Although the abundance of phosphatidyl components of BM membrane¹¹ gives these nanostructures an overall negative charge, other functional groups are present.⁵ The functional groups available on the BM surface are those from side chains of amino acid residues making up membrane proteins.⁵ The most important for chemical modifications are amino groups, as these groups have been extensively reported in literature^5,10,14 as anchors for covalent binding of functional molecules. The immobilization of drug molecules onto BMs is usually achieved with iminium-forming crosslinkers, like GA.¹³ From that knowledge, different concentrations of GA, ranging from 0.2% to 12.5%, were used for the treatment of BM with AmB (BM–GA–AmB) in this work. In addition, polyaminoacids are also promising agents for adsorption of drugs onto these nanoparticles based on charge interactions.^5,10 Thus, BMs were coated with PLL (concentrations ranging from 0.001 to 0.1‰) before treatment with AmB. PLL-coated BMs were also treated with AmB in the presence and absence of GA (BM–PLL–GA–AmB and BM–PLL–AmB, respectively) in the concentration that yielded the best drug capture efficiency (0.1‰ PLL). When applied as the only linking agent, maximum tested concentrations of either GA and PLL returned the most substantial encapsulation efficiency (35.2 ± 3.5% for BM–GA–AmB and 52.7 ± 2.1% for BM–PLL–AmB) and drug loading (15.5 ± 3.1 μg per 100 μg for BM–GA–AmB and 25.3 ± 1.9 μg per 100 μg for BM–PLL–AmB) (Fig. 1A). Overall, all BMs treated with tested PLL concentrations returned better drug entrapment than those using GA. This is probably due to the fact GA links only to amino groups located in proteins of BM membrane whereas PLL covers BM surface as a whole because of net negative charge provided by phospholipids. No statistically significant difference in encapsulation efficiency and drug loading was found between BM–PLL–AmB (0.1‰ PLL; 45.0 ± 5.4% and 21.6 ± 4.9 μg per 100 μg, respectively) and when both reagents (BM–PLL–GA–AmB) were used (0.1‰ PLL + 12.5% GA; 52.7 ± 2.1% and 25.3 ± 1.9 μg per 100 μg, respectively).

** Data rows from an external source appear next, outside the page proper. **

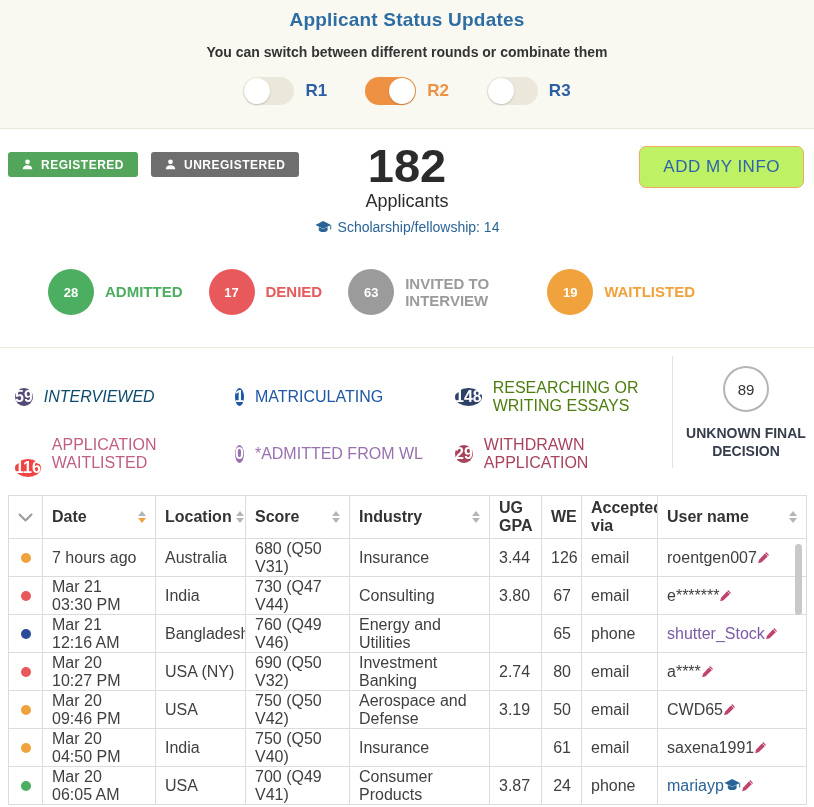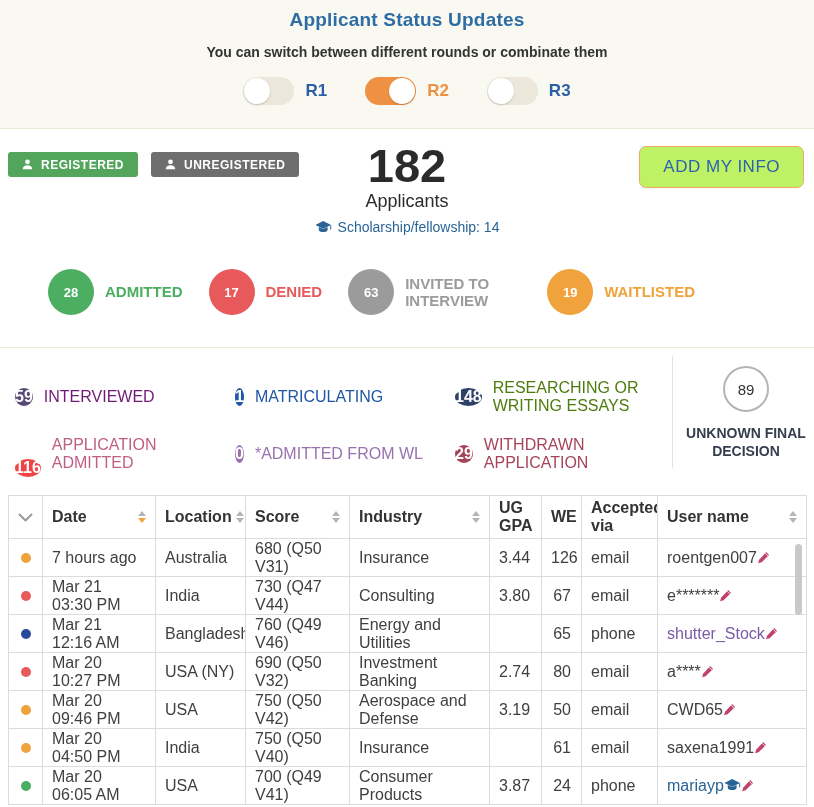--- a/index.html
+++ b/index.html
@@ -151,7 +151,7 @@
   <div class="stats-grid" id="statusesSecondary">
       <div class="status-item">
         <span class="circle" style="background: rgb(88, 74, 118);">59</span>
-        <span class="status-label" style="color: #701a75;">INTERVIEWED</span>
+        <span class="status-label" style="color: #0c4a6e; font-style: italic;">INTERVIEWED</span>
       </div>
       <div class="status-item">
         <span class="circle" style="background: rgb(31, 87, 165);">1</span>

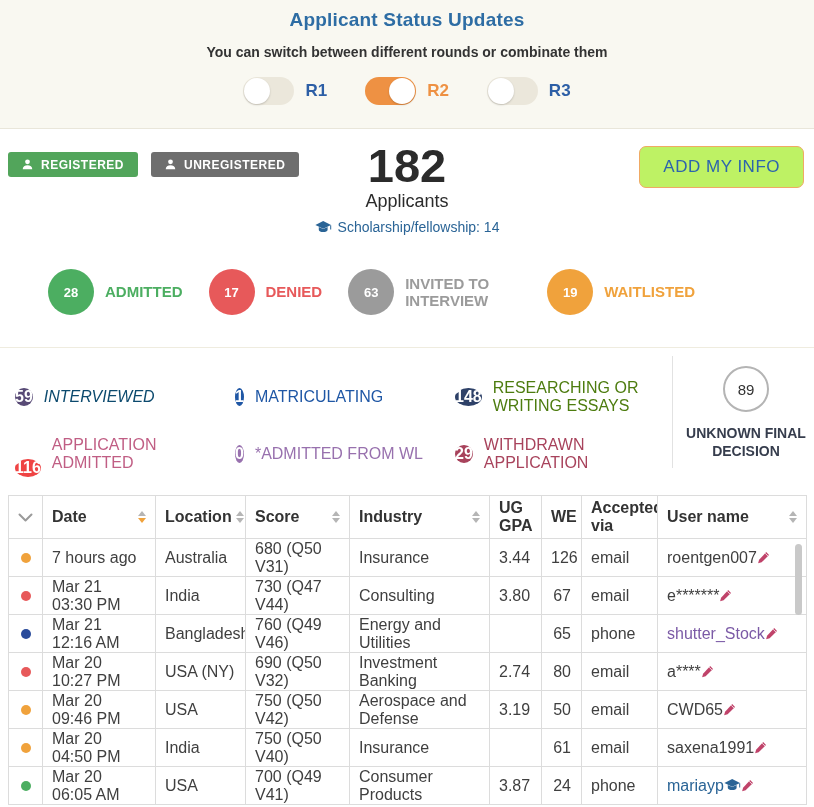--- a/index.html
+++ b/index.html
@@ -163,7 +163,7 @@
       </div>
       <div class="status-item">
         <span class="circle" style="background: #ef4444; margin-top: 28px;">116</span>
-        <span class="status-label" style="color: rgb(192, 94, 132);">APPLICATION ADMITTED</span>
+        <span class="status-label" style="color: rgb(192, 94, 132);">APPLICATION WAITLISTED</span>
       </div>
       <div class="status-item">
         <span class="circle" style="background: rgb(152, 113, 174);">0</span>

Fig. 1 Encapsulation efficiencies (%) and drug loadings (μg per 100 μg) (A) for different concentrations of GA and PLL in functionalization of BMs. Average zeta potential (B) (n = 10) for each preparation. In both analysis PLL and GA were used in the maximum tested concentrations (0.1‰ and 12.5%, respectively). ANOVA tests showed statistically significant difference in efficiencies (p < 0.0001, ****).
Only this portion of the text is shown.